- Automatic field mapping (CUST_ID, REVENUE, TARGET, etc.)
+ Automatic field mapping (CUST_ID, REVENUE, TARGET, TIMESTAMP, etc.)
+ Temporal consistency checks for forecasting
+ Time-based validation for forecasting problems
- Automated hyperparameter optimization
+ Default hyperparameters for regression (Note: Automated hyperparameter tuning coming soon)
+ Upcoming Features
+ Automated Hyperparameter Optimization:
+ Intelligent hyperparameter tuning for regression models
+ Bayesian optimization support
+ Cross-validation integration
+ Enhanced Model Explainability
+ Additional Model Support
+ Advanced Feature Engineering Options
+---+
_THE TASK:_
Every entry shown above is to be written out exactly.

_PROBLEM SOLUTION:_
- Automatic field mapping (CUST_ID, REVENUE, TARGET, etc.)
+ Automatic field mapping (CUST_ID, REVENUE, TARGET, TIMESTAMP, etc.)
+ Temporal consistency checks for forecasting
+ Time-based validation for forecasting problems
- Automated hyperparameter optimization
+ Default hyperparameters for regression (Note: Automated hyperparameter tuning coming soon)
+ Upcoming Features
+ Automated Hyperparameter Optimization:
+ Intelligent hyperparameter tuning for regression models
+ Bayesian optimization support
+ Cross-validation integration
+ Enhanced Model Explainability
+ Additional Model Support
+ Advanced Feature Engineering Options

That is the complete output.